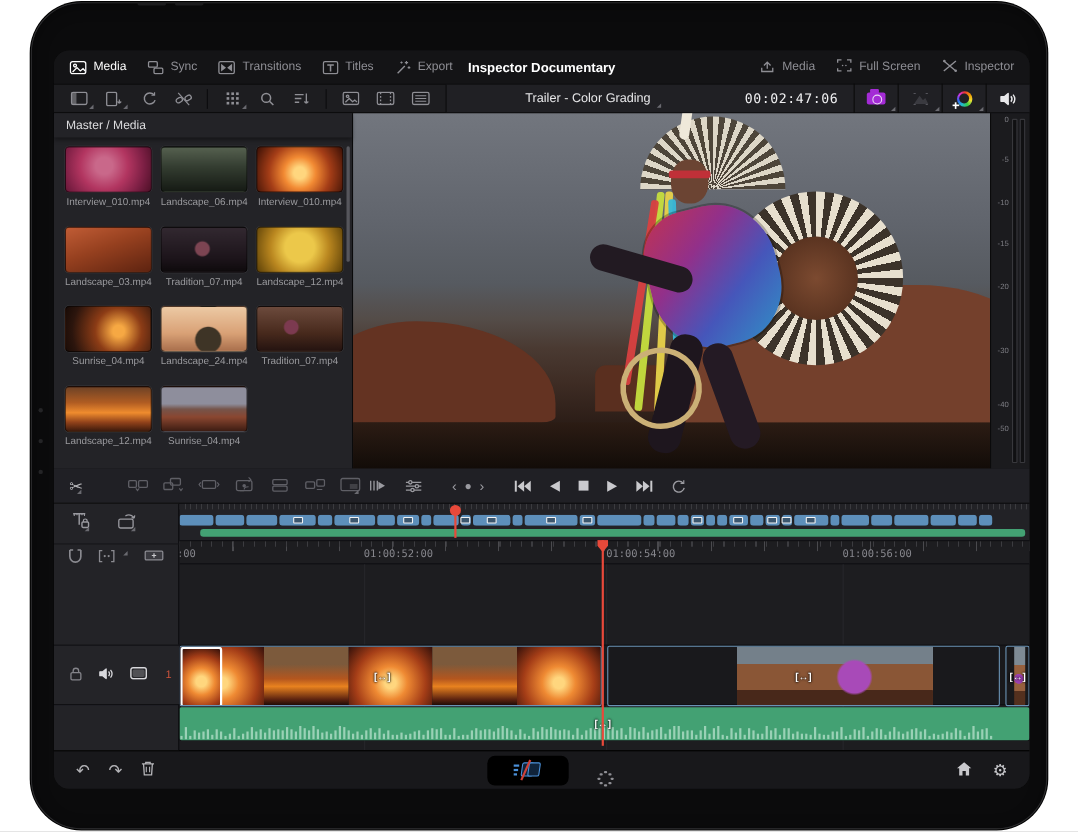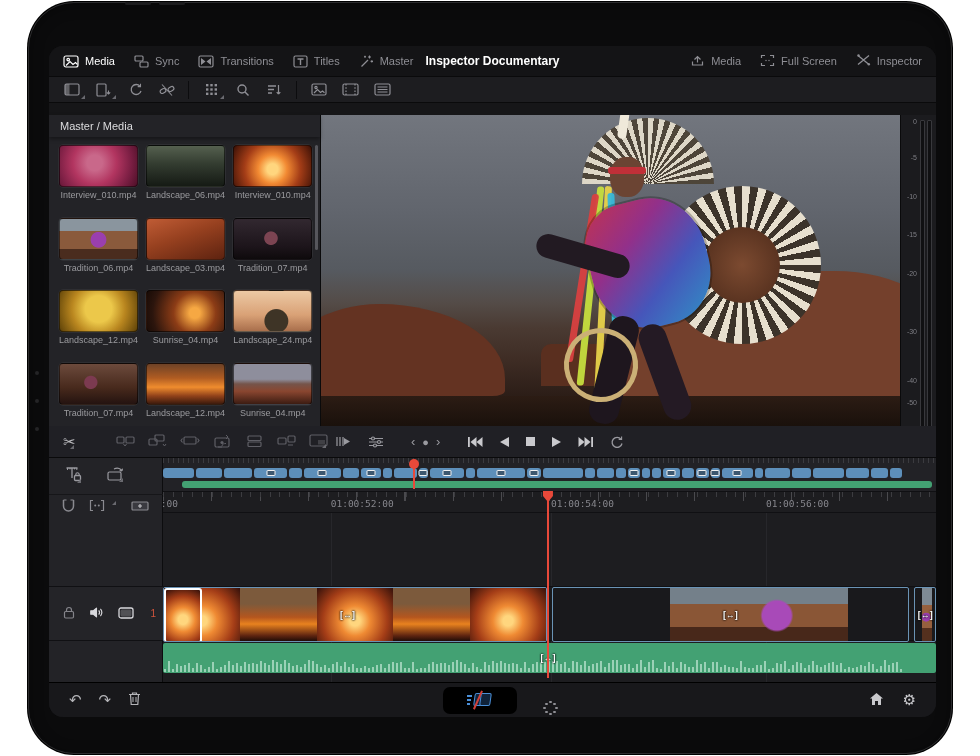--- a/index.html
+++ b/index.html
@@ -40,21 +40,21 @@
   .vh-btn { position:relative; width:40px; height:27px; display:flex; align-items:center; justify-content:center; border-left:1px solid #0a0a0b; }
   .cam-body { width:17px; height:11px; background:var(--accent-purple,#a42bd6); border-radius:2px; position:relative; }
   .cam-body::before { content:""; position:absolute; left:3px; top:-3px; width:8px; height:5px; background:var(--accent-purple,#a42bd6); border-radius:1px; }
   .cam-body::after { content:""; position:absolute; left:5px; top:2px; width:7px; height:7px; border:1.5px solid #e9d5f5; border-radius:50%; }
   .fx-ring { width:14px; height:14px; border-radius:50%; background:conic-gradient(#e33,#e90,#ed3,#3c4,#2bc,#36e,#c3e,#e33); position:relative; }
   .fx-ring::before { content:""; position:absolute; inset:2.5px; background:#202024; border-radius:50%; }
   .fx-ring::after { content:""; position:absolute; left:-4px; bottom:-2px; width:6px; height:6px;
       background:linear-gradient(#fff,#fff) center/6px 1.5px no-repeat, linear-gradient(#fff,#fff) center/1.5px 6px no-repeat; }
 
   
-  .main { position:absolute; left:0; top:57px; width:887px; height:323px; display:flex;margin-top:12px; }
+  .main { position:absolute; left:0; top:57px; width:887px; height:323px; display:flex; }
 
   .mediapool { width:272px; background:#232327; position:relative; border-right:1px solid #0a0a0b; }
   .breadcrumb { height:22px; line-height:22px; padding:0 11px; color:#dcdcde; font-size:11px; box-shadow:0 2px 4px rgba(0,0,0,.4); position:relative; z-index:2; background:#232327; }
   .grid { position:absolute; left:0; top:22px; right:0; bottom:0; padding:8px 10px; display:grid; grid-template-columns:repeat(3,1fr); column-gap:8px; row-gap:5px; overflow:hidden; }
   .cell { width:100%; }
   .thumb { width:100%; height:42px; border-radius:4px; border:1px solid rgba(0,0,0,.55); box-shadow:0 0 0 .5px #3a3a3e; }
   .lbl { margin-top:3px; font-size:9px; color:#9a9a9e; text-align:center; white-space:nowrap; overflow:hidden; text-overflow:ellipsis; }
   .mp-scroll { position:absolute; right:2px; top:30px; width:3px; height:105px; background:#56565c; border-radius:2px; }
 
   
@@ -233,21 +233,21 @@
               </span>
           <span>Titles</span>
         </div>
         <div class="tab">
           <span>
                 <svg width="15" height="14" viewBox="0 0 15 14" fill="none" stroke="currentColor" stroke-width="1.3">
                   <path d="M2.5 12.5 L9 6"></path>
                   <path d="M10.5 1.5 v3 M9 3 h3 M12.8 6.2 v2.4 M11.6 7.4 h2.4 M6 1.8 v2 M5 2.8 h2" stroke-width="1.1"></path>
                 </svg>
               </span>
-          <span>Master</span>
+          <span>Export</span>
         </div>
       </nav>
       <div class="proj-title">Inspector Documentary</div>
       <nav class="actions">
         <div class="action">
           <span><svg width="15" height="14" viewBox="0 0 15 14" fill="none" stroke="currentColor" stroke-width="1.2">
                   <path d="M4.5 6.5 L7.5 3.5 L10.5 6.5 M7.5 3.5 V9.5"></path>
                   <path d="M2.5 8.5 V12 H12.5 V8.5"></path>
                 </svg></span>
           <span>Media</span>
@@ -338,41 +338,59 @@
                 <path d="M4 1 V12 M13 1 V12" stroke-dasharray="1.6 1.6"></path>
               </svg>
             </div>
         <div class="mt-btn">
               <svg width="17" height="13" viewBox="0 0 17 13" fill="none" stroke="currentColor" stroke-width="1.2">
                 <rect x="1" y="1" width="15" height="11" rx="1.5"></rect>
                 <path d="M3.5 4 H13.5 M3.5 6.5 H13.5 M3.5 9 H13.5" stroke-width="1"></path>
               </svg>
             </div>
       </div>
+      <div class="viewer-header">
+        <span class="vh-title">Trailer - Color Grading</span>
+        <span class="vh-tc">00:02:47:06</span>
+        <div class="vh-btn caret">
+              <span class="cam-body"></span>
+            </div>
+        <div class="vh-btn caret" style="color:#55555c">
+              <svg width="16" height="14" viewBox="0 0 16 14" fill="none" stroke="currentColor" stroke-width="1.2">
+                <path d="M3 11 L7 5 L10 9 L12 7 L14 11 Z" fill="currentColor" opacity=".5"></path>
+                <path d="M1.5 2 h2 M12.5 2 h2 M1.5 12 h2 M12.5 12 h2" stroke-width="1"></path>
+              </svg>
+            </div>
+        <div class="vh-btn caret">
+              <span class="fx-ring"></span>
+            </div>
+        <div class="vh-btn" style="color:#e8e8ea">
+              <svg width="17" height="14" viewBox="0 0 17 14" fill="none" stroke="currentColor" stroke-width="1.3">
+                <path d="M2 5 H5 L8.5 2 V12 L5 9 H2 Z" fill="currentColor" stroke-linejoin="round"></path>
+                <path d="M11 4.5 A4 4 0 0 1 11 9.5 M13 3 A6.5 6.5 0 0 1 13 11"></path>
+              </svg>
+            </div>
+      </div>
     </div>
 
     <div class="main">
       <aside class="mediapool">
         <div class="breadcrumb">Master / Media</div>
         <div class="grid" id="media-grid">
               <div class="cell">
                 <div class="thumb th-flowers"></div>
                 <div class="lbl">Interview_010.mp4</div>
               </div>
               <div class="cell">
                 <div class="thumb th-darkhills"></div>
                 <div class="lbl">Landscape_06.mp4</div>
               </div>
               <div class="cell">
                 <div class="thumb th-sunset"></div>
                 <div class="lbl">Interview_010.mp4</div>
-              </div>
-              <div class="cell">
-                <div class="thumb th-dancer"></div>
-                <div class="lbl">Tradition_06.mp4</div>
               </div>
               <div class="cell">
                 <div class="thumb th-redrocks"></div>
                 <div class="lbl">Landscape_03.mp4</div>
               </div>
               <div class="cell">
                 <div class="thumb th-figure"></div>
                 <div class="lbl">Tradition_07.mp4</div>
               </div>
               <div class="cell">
++++++++
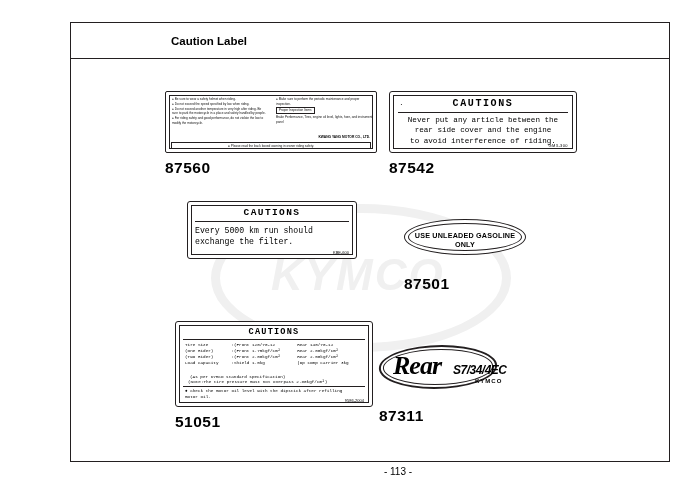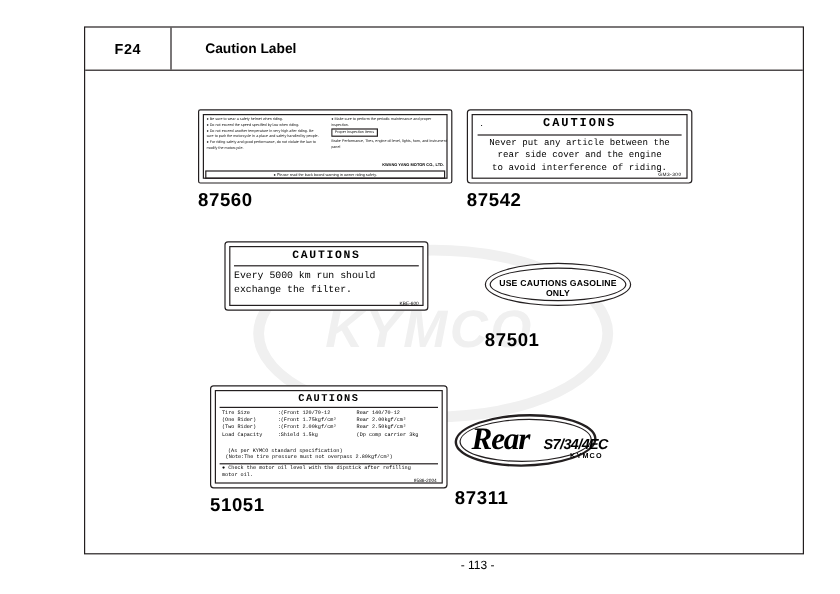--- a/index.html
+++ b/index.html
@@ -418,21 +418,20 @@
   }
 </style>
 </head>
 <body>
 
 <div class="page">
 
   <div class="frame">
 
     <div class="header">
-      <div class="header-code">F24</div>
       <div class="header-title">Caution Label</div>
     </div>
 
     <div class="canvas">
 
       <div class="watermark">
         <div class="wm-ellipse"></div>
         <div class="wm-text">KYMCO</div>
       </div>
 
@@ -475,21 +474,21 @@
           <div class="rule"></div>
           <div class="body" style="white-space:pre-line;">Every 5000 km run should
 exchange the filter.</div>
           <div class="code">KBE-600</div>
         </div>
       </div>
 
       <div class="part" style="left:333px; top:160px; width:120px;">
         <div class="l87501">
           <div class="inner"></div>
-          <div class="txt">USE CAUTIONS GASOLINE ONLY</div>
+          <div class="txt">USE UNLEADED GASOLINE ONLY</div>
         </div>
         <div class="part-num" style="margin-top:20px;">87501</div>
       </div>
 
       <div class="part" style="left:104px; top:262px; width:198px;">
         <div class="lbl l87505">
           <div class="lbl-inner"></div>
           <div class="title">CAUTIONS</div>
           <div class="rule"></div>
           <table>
++++++++
- [EXERCISE DETAILS]:
Please show the lines of the material that contain the string "solid".

- [SOLUTION TO THIS TASK]:
   .vh-btn { position:relative; width:40px; height:27px; display:flex; align-items:center; justify-content:center; border-left:1px solid #0a0a0b; }
   .cam-body::after { content:""; position:absolute; left:5px; top:2px; width:7px; height:7px; border:1.5px solid #e9d5f5; border-radius:50%; }
   .mediapool { width:272px; background:#232327; position:relative; border-right:1px solid #0a0a0b; }
   .thumb { width:100%; height:42px; border-radius:4px; border:1px solid rgba(0,0,0,.55); box-shadow:0 0 0 .5px #3a3a3e; }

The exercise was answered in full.